These results are from using SNP chips. To make a SNP chip, a sample of individuals from a population (in this case, humans of European descent) are sequenced, then the sequences are compared to find SNPs (single nucleotide polymorphism: i.e. a place where some individuals have one DNA base and others have a different one.) Then some hundreds of thousands of those SNPs are selected (we want something like an even spread of SNPs over the genome, and we want to chose SNPs which have a fairly high degree of polymorphism - we'd rather something which was 50:50 rather than 99:1.) A SNP chip is designed which when exposed to DNA from an individual will say yes/no for each SNP. (Scanning the paper, I see two of the SNP chips they used were UK BiLEVE Axiom array and the UK Biobank Axiom array which have over 820,000 SNPs each.)

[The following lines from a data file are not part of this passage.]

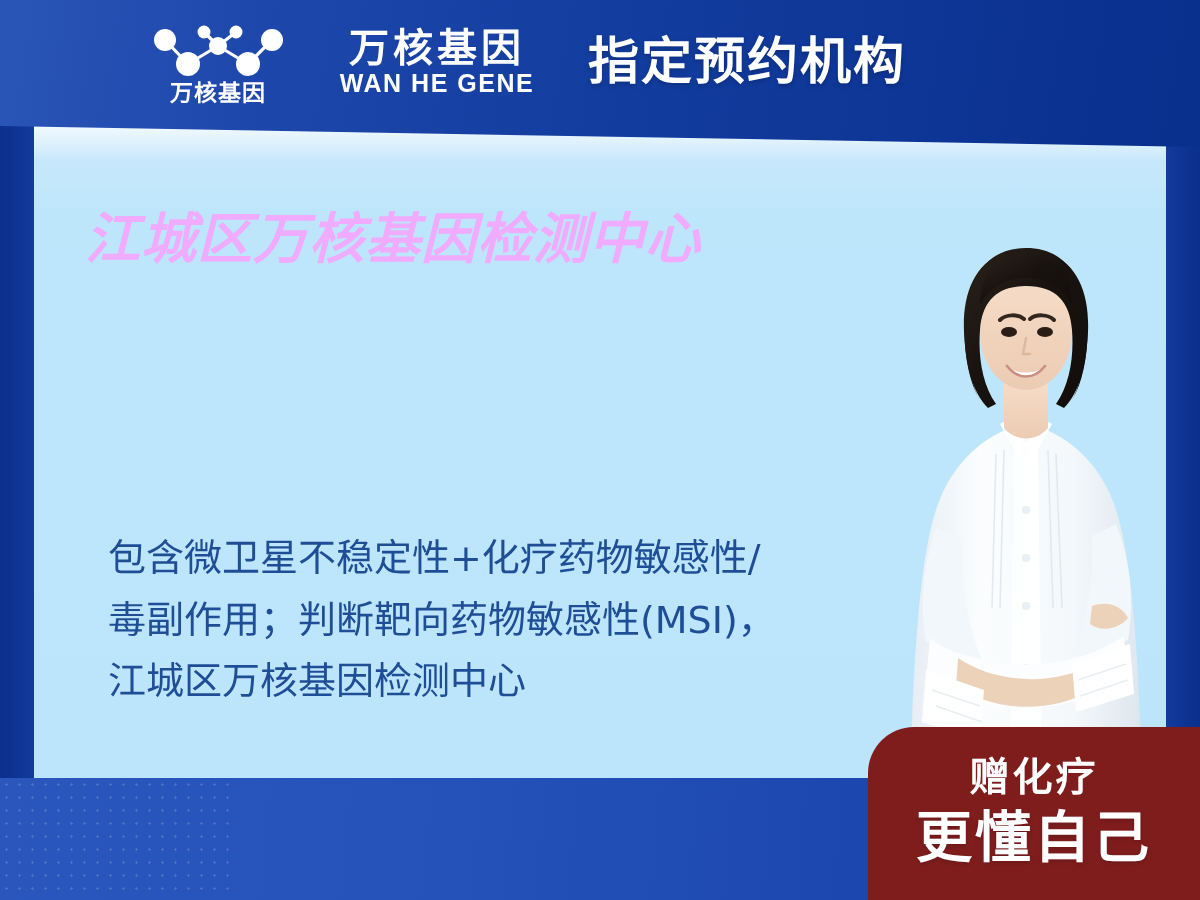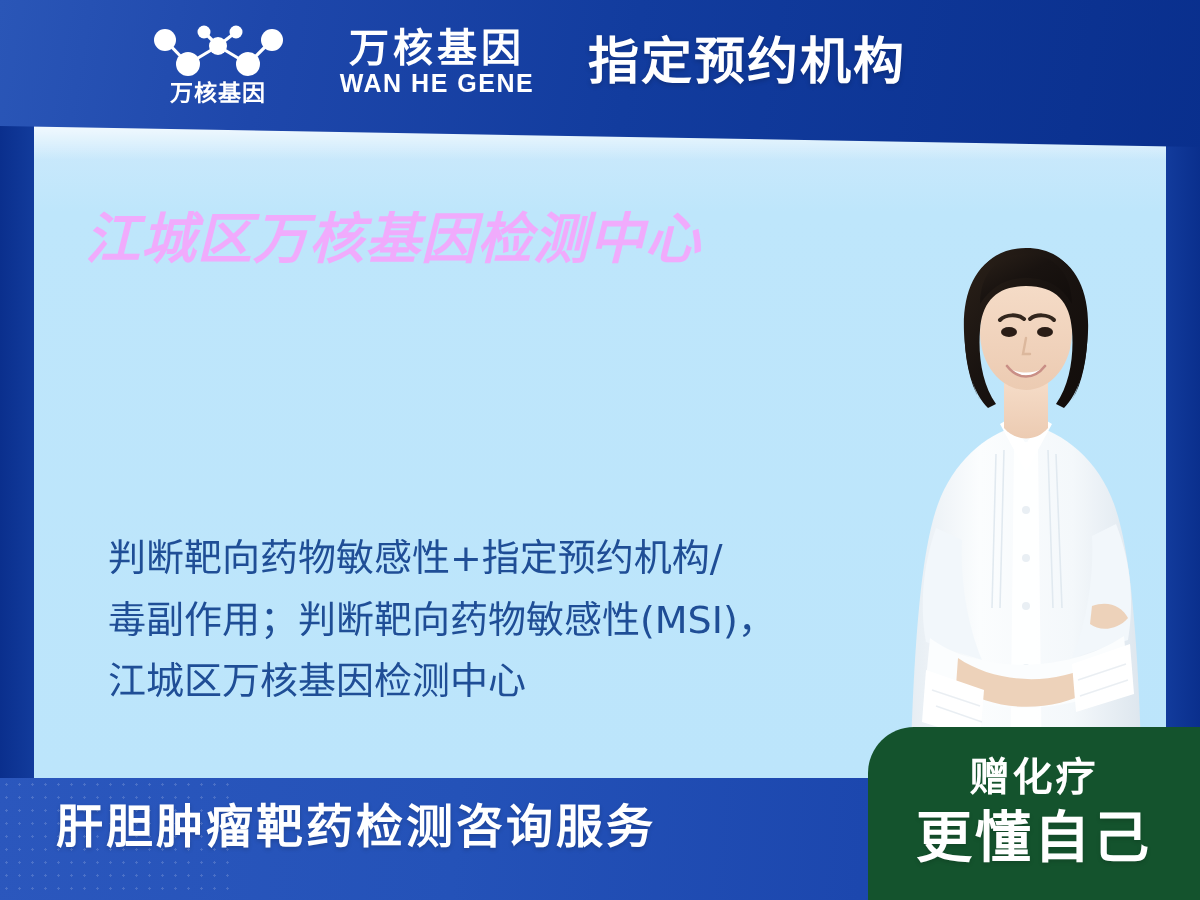"判断靶向药物敏感性+指定预约机构/" p { text: 判断靶向药物敏感性+指定预约机构/ -> 包含微卫星不稳定性+化疗药物敏感性/ }
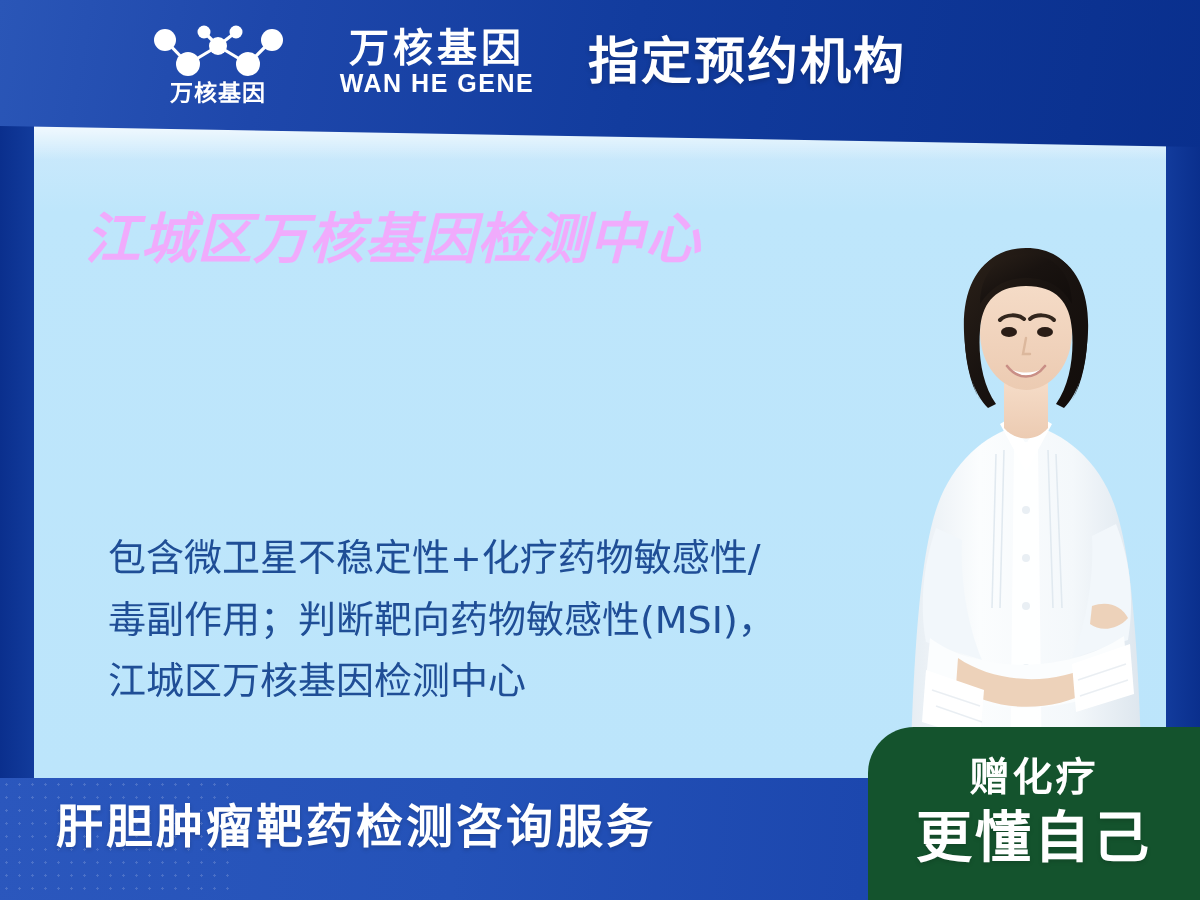"赠化疗" .promo-badge { background: #14532d -> #7f1d1d }
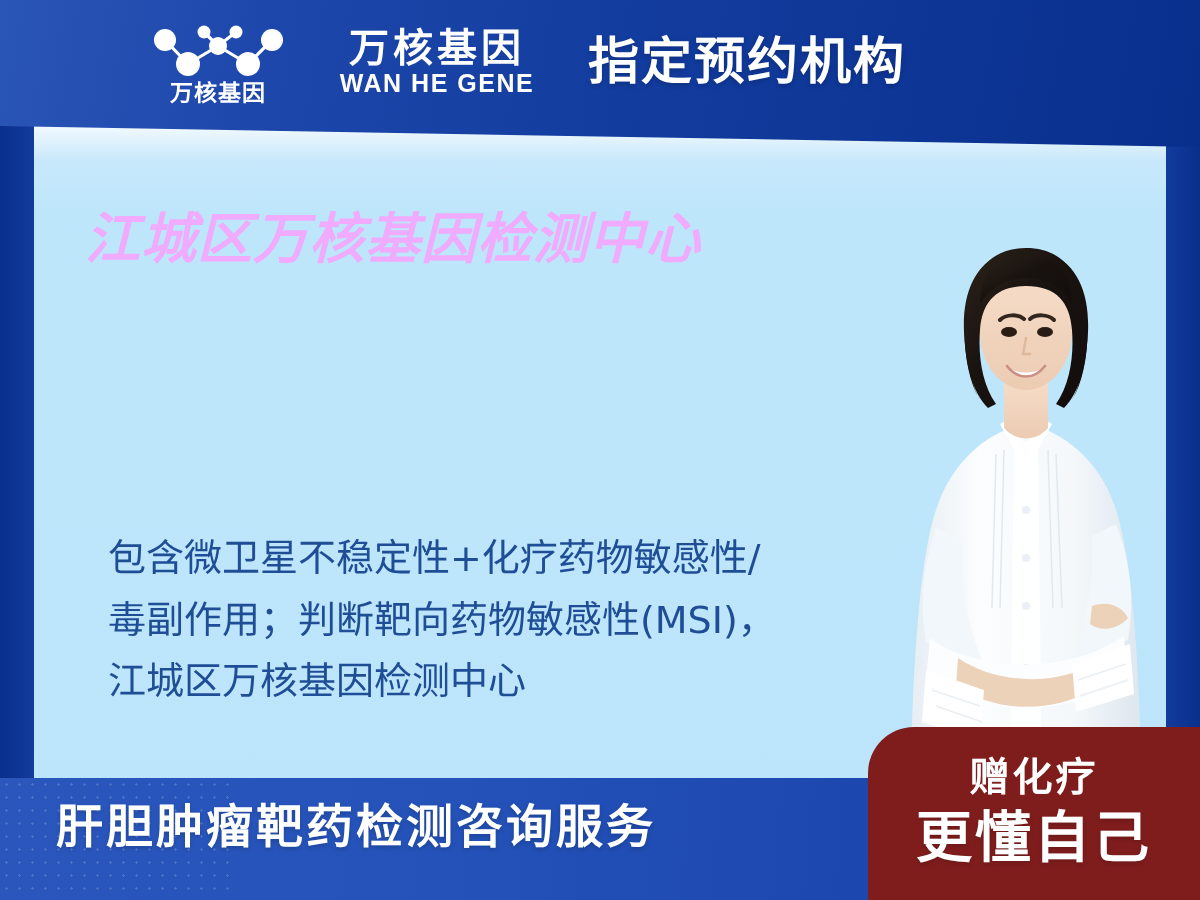"肝胆肿瘤靶药检测咨询服务" div.bottom-headline { html: <div>肝胆肿瘤靶药检测咨询服务</div> -> none }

This has several consequences. One is that the SNP chip is of limited use for populations other than the one for which it was designed. Another is that seldom is the SNP on the chip directly related to the feature/quality (intelligence in this case) that we are trying to correlate with. Rather, the SNP which correlates positively with IQ is probably just nearby the genetic difference which matters. Because they are close, recombination (shuffling of the two genome copies you have, which happens in the production of gametes) is unlikely to separate them. Because they will occasionally get separated, the correlation of IQ with the SNP is going to be a little less strong than the correlation of IQ with the actual variant gene (allele). A SNP chip is less informative than a full genome sequence, but is much cheaper, and much easier to analyse.
A final point is that genome wide association studies like this have in the past been plagued with false positives. When there are so many variables being tested (hundreds of thousands of SNPs on the SNP chip) some will strongly associate with your measured quality (IQ) by chance. This is even more so if you use sophisticated analyses which look for combinations of SNPs as predictors. I will provisionally accept that they've accounted for this correctly, as I lack the expertise to judge for myself.
I work in a tangentially associated field (phylogenetics) so my knowledge has some professional basis, but is well short of that of an expert in the field.